Duclos le fit, d’une voix douceâtre. Le fermier les regarda tous les deux.
— Dites-lui encore que, ce soir, l’assassin sera sous les verrous.
Ce fut traduit. Et alors Maigret eut juste le temps de bondir, de renverser Liewens, qui avait saisi un revolver et qui essayait d’en tourner le canon vers sa tempe.
Le combat fut bref. Maigret était si lourd que son adversaire ne tarda pas à être immobilisé, désarmé, tandis qu’une pile de chaises, heurtée par les deux corps, s’écroulait avec fracas, blessait légèrement le commissaire au front.
— Fermez la porte à clé ! cria Maigret à Duclos. Pas la peine qu’on entre…
Et il se redressa en soufflant.
IX
Reconstitution
Les Wienands arrivèrent les premiers, à sept heures et demie précises. Il n’y avait, à ce moment, dans la salle des fêtes de l’Hôtel Van Hasselt, que trois hommes, qui attendaient sans se grouper, sans s’adresser la parole : Jean Duclos, un peu nerveux, allant et venant d’un bout à l’autre de la pièce, le fermier Liewens, renfrogné, immobile sur une chaise, et Maigret, adossé au piano, la pipe aux dents.

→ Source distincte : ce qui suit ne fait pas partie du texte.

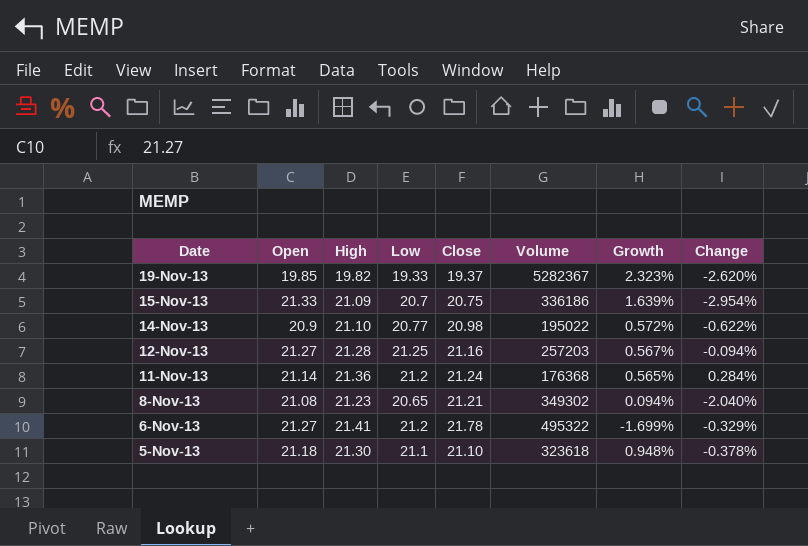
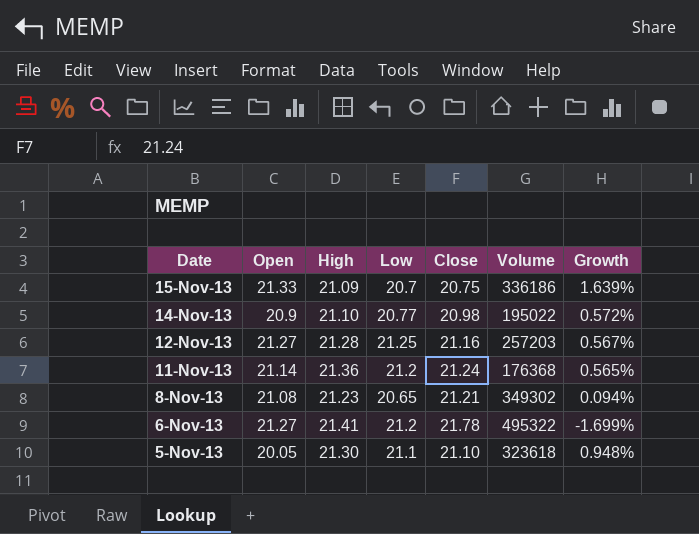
column Change | formula: ([Low] - [Open]) / [Open] -> none
row 19-Nov-13: 19.85 | 19.82 | 19.33 | 19.37 | 5282367 | 2.323% | -2.620% -> none
5-Nov-13 | Open: 21.18 -> 20.05

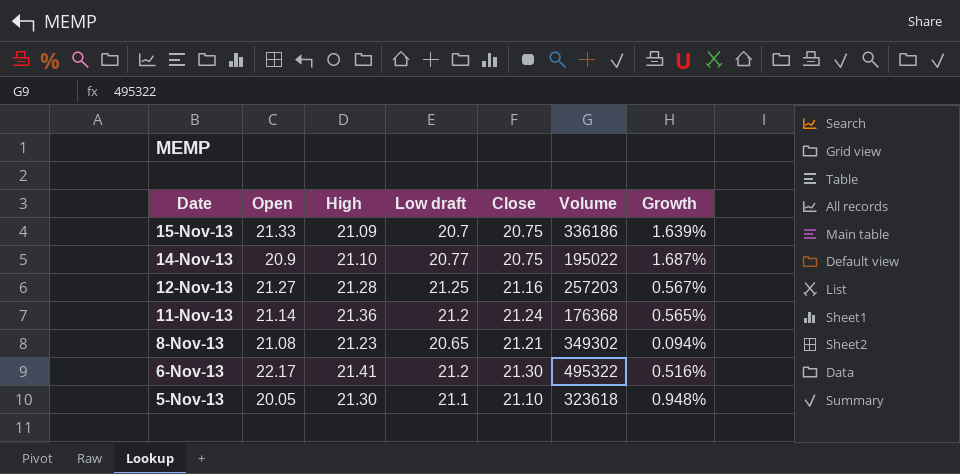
column name: Low -> Low draft
14-Nov-13 | Close: 20.98 -> 20.75
14-Nov-13 | Growth: 0.572% -> 1.687%
6-Nov-13 | Open: 21.27 -> 22.17
6-Nov-13 | Close: 21.78 -> 21.30
6-Nov-13 | Growth: -1.699% -> 0.516%

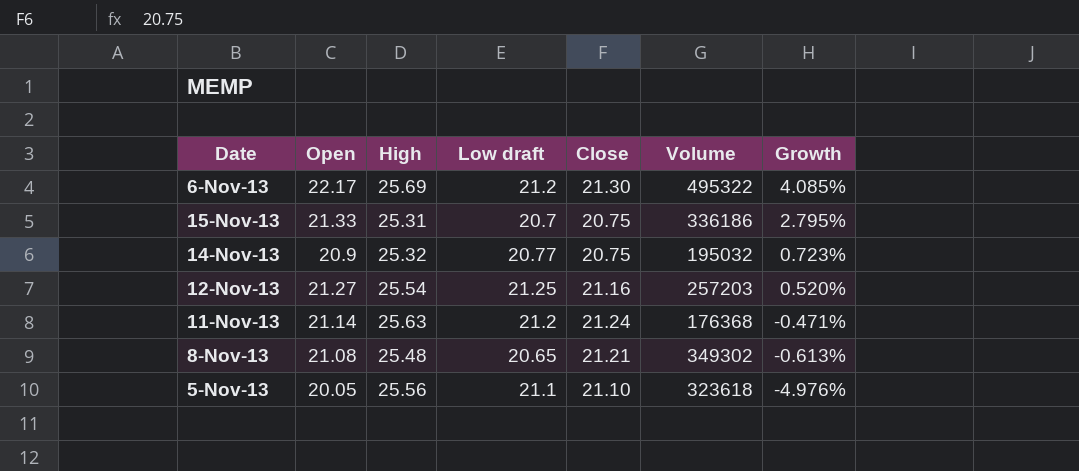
row order: Date descending -> Growth descending
column Growth | formula: ([High] - [Close]) / [Close] -> ([Open] - [Close]) / [Close]
6-Nov-13 | High: 21.41 -> 25.69
15-Nov-13 | High: 21.09 -> 25.31
14-Nov-13 | High: 21.10 -> 25.32
14-Nov-13 | Volume: 195022 -> 195032
12-Nov-13 | High: 21.28 -> 25.54
11-Nov-13 | High: 21.36 -> 25.63
8-Nov-13 | High: 21.23 -> 25.48
5-Nov-13 | High: 21.30 -> 25.56

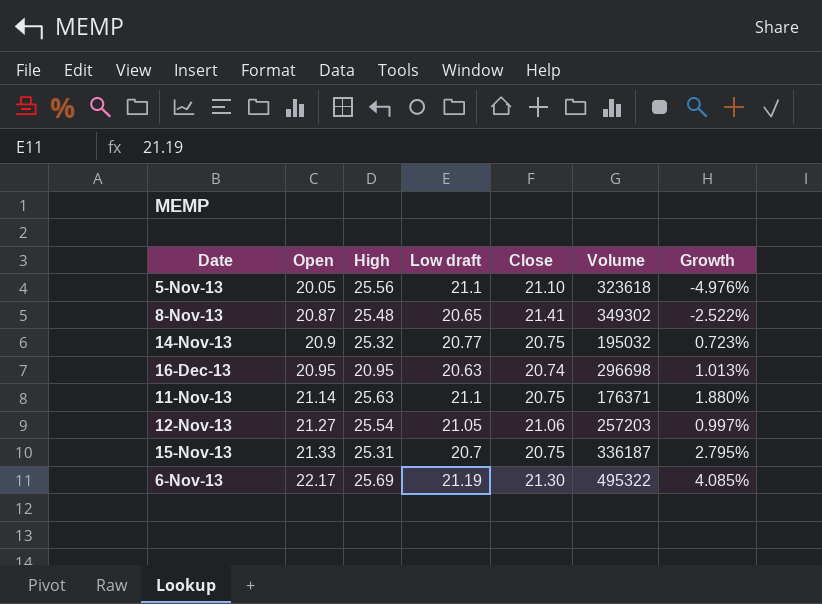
row order: Growth descending -> Open ascending
8-Nov-13 | Open: 21.08 -> 20.87
8-Nov-13 | Close: 21.21 -> 21.41
8-Nov-13 | Growth: -0.613% -> -2.522%
row 16-Dec-13: none -> 20.95 | 20.95 | 20.63 | 20.74 | 296698 | 1.013%
11-Nov-13 | Low draft: 21.2 -> 21.1
11-Nov-13 | Close: 21.24 -> 20.75
11-Nov-13 | Volume: 176368 -> 176371
11-Nov-13 | Growth: -0.471% -> 1.880%
12-Nov-13 | Low draft: 21.25 -> 21.05
12-Nov-13 | Close: 21.16 -> 21.06
12-Nov-13 | Growth: 0.520% -> 0.997%
15-Nov-13 | Volume: 336186 -> 336187
6-Nov-13 | Low draft: 21.2 -> 21.19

Personne n’avait pensé à allumer toutes les lampes. Une seule grosse ampoule, pendue très haut, diffusait une lumière grise. Les chaises étaient toujours entassées dans le fond, sauf un rang, le premier, que Maigret avait fait reconstituer.
Sur la petite scène vide, une table couverte d’un tapis vert, une chaise.
Les Wienands étaient endimanchés… Ils avaient obéi à la lettre aux instructions qui leur avaient été données, puisqu’ils avaient emmené leurs deux enfants. On sentait qu’ils avaient dîné en hâte, qu’ils avaient laissé là-bas la salle à manger en désordre pour être à l’heure.
Wienands se découvrit en entrant, chercha quelqu’un à saluer, et, après une velléité de se diriger vers le professeur, il entraîna sa famille dans un coin, où il attendit, en silence. Son faux col était trop haut, sa cravate mal faite.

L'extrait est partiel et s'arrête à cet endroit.